[Screenshot and code edit data]
-----

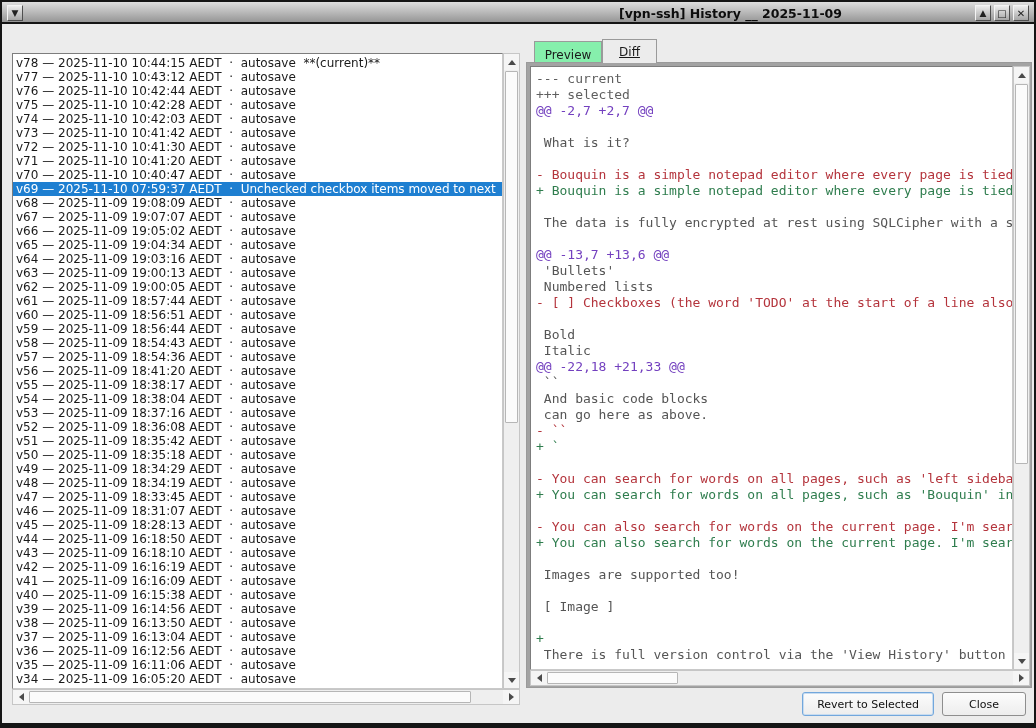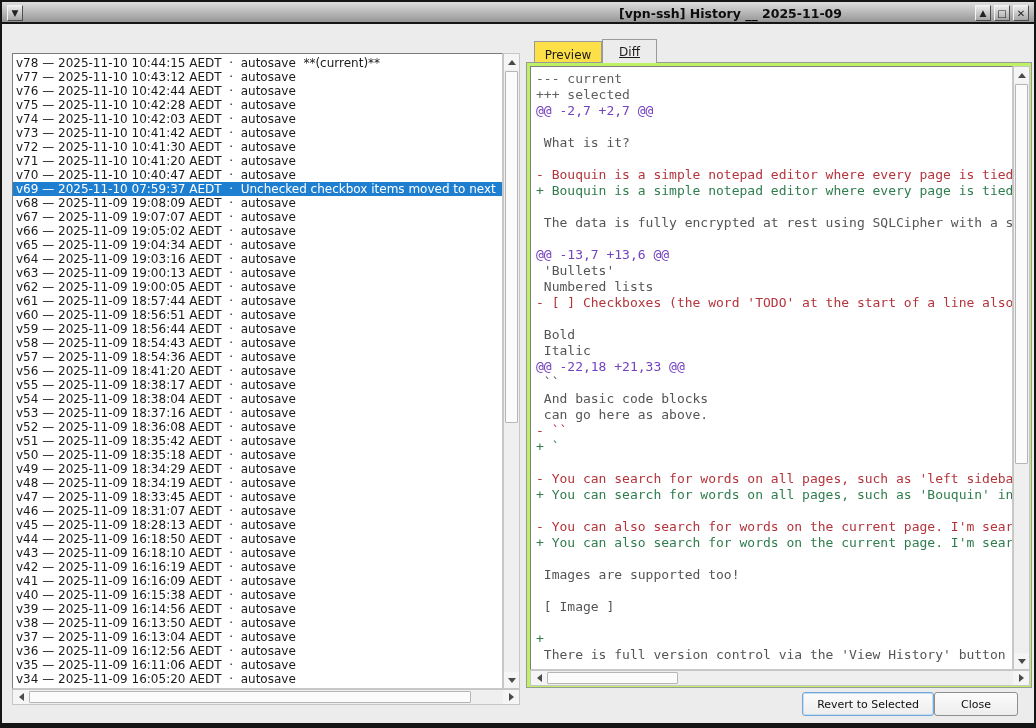--- a/index.html
+++ b/index.html
@@ -52,7 +52,7 @@
   
   .tab { position: absolute; font-size: 12px; color: #1a1a1a; border: 1px solid #9a9a9a;
          display: flex; align-items: center; justify-content: center; }
-  .tab-preview { left: 532px; top: 39px; width: 68px; height: 28px; background: #fde047; z-index: 1; }
+  .tab-preview { left: 532px; top: 39px; width: 68px; height: 28px; background: #86efac; z-index: 1; }
   .tab-diff { left: 600px; top: 37px; width: 55px; height: 24px; background: #ececec; border-bottom: none; z-index: 3; text-decoration: underline; }
 
   .nb-frame { position: absolute; left: 524px; top: 60px; width: 506px; height: 626px;

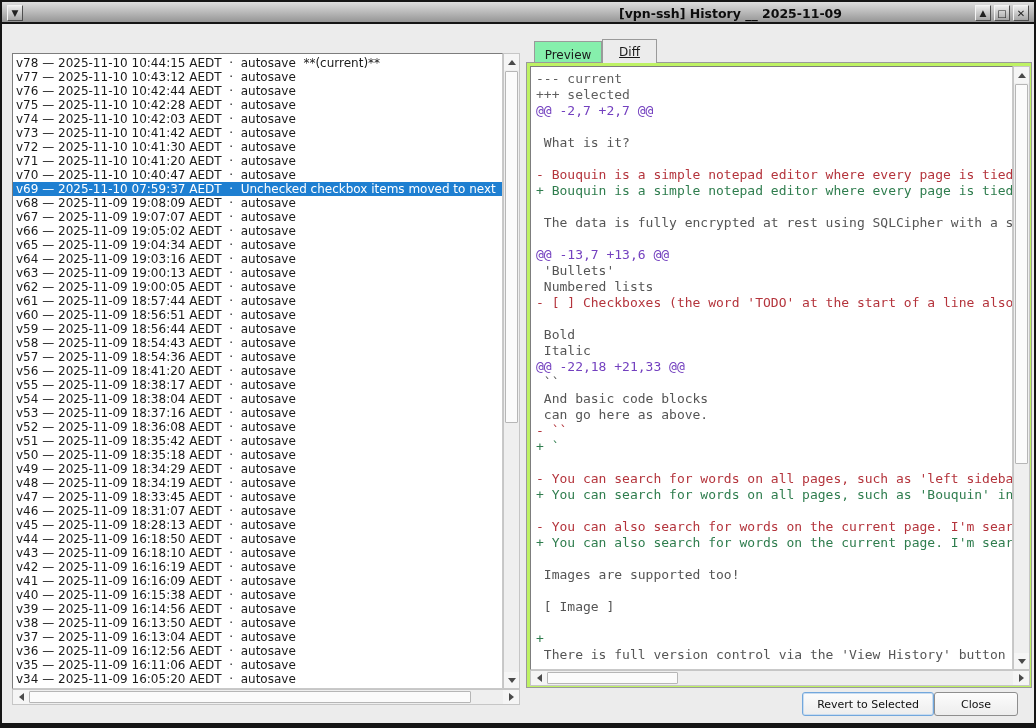--- a/index.html
+++ b/index.html
@@ -56,7 +56,7 @@
   .tab-diff { left: 600px; top: 37px; width: 55px; height: 24px; background: #ececec; border-bottom: none; z-index: 3; text-decoration: underline; }
 
   .nb-frame { position: absolute; left: 524px; top: 60px; width: 506px; height: 626px;
-              border: 1px solid #9a9a9a; background: #bef264; z-index: 2; }
+              border: 1px solid #9a9a9a; background: #a3a3a3; z-index: 2; }
   .diff-main { position: absolute; left: 3px; top: 3px; width: 483px; height: 604px; background: #fff;
                border: 1px solid; border-color: #7d7d7d #c9c9c9 #c9c9c9 #7d7d7d;
                overflow: hidden; padding: 4px 0 0 5px; }

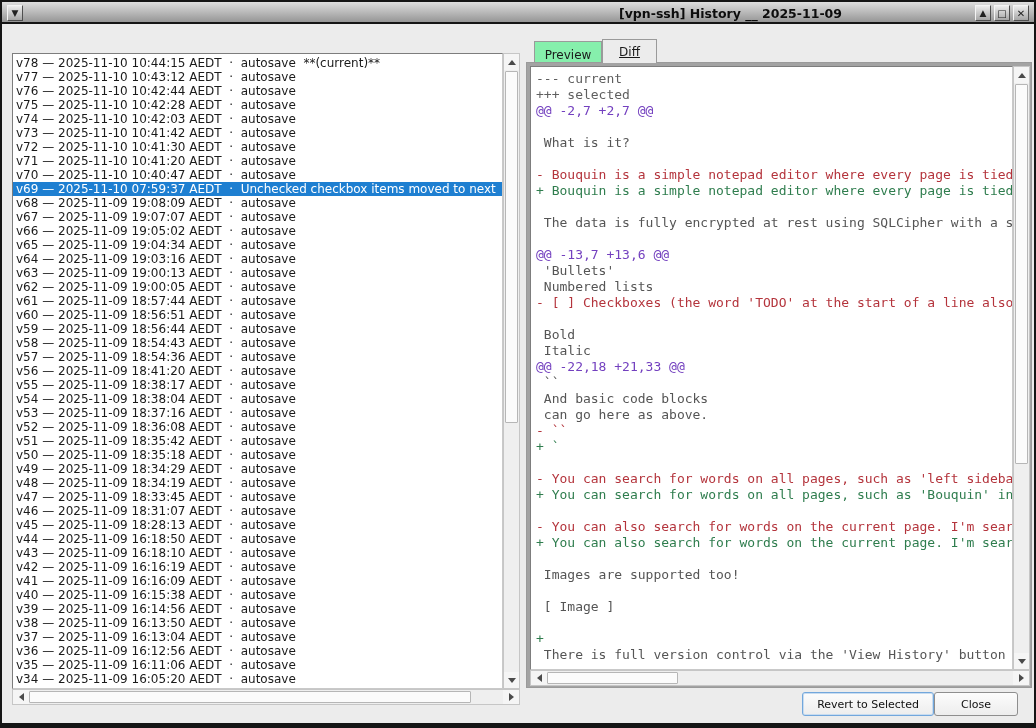--- a/index.html
+++ b/index.html
@@ -80,7 +80,7 @@
          display: flex; align-items: center; justify-content: center;
          background: linear-gradient(#fcfcfc, #ededed); border: 1px solid #8e8e8e; border-radius: 3px; }
   .btn-revert { right: 100px; width: 132px; border-color: #72a7dc; box-shadow: inset 0 0 0 1px #c8dcf0; }
-  .btn-close  { right: 16px; width: 84px; }
+  .btn-close  { right: 8px; width: 84px; }
 </style>
 </head>
 <body>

-----

## Exercise requirements
Send back every record exactly as it stands, except the pictures.

## Solution to this task
--- a/index.html
+++ b/index.html
@@ -52,7 +52,7 @@
   
   .tab { position: absolute; font-size: 12px; color: #1a1a1a; border: 1px solid #9a9a9a;
          display: flex; align-items: center; justify-content: center; }
-  .tab-preview { left: 532px; top: 39px; width: 68px; height: 28px; background: #fde047; z-index: 1; }
+  .tab-preview { left: 532px; top: 39px; width: 68px; height: 28px; background: #86efac; z-index: 1; }
   .tab-diff { left: 600px; top: 37px; width: 55px; height: 24px; background: #ececec; border-bottom: none; z-index: 3; text-decoration: underline; }
 
   .nb-frame { position: absolute; left: 524px; top: 60px; width: 506px; height: 626px;

--- a/index.html
+++ b/index.html
@@ -56,7 +56,7 @@
   .tab-diff { left: 600px; top: 37px; width: 55px; height: 24px; background: #ececec; border-bottom: none; z-index: 3; text-decoration: underline; }
 
   .nb-frame { position: absolute; left: 524px; top: 60px; width: 506px; height: 626px;
-              border: 1px solid #9a9a9a; background: #bef264; z-index: 2; }
+              border: 1px solid #9a9a9a; background: #a3a3a3; z-index: 2; }
   .diff-main { position: absolute; left: 3px; top: 3px; width: 483px; height: 604px; background: #fff;
                border: 1px solid; border-color: #7d7d7d #c9c9c9 #c9c9c9 #7d7d7d;
                overflow: hidden; padding: 4px 0 0 5px; }

--- a/index.html
+++ b/index.html
@@ -80,7 +80,7 @@
          display: flex; align-items: center; justify-content: center;
          background: linear-gradient(#fcfcfc, #ededed); border: 1px solid #8e8e8e; border-radius: 3px; }
   .btn-revert { right: 100px; width: 132px; border-color: #72a7dc; box-shadow: inset 0 0 0 1px #c8dcf0; }
-  .btn-close  { right: 16px; width: 84px; }
+  .btn-close  { right: 8px; width: 84px; }
 </style>
 </head>
 <body>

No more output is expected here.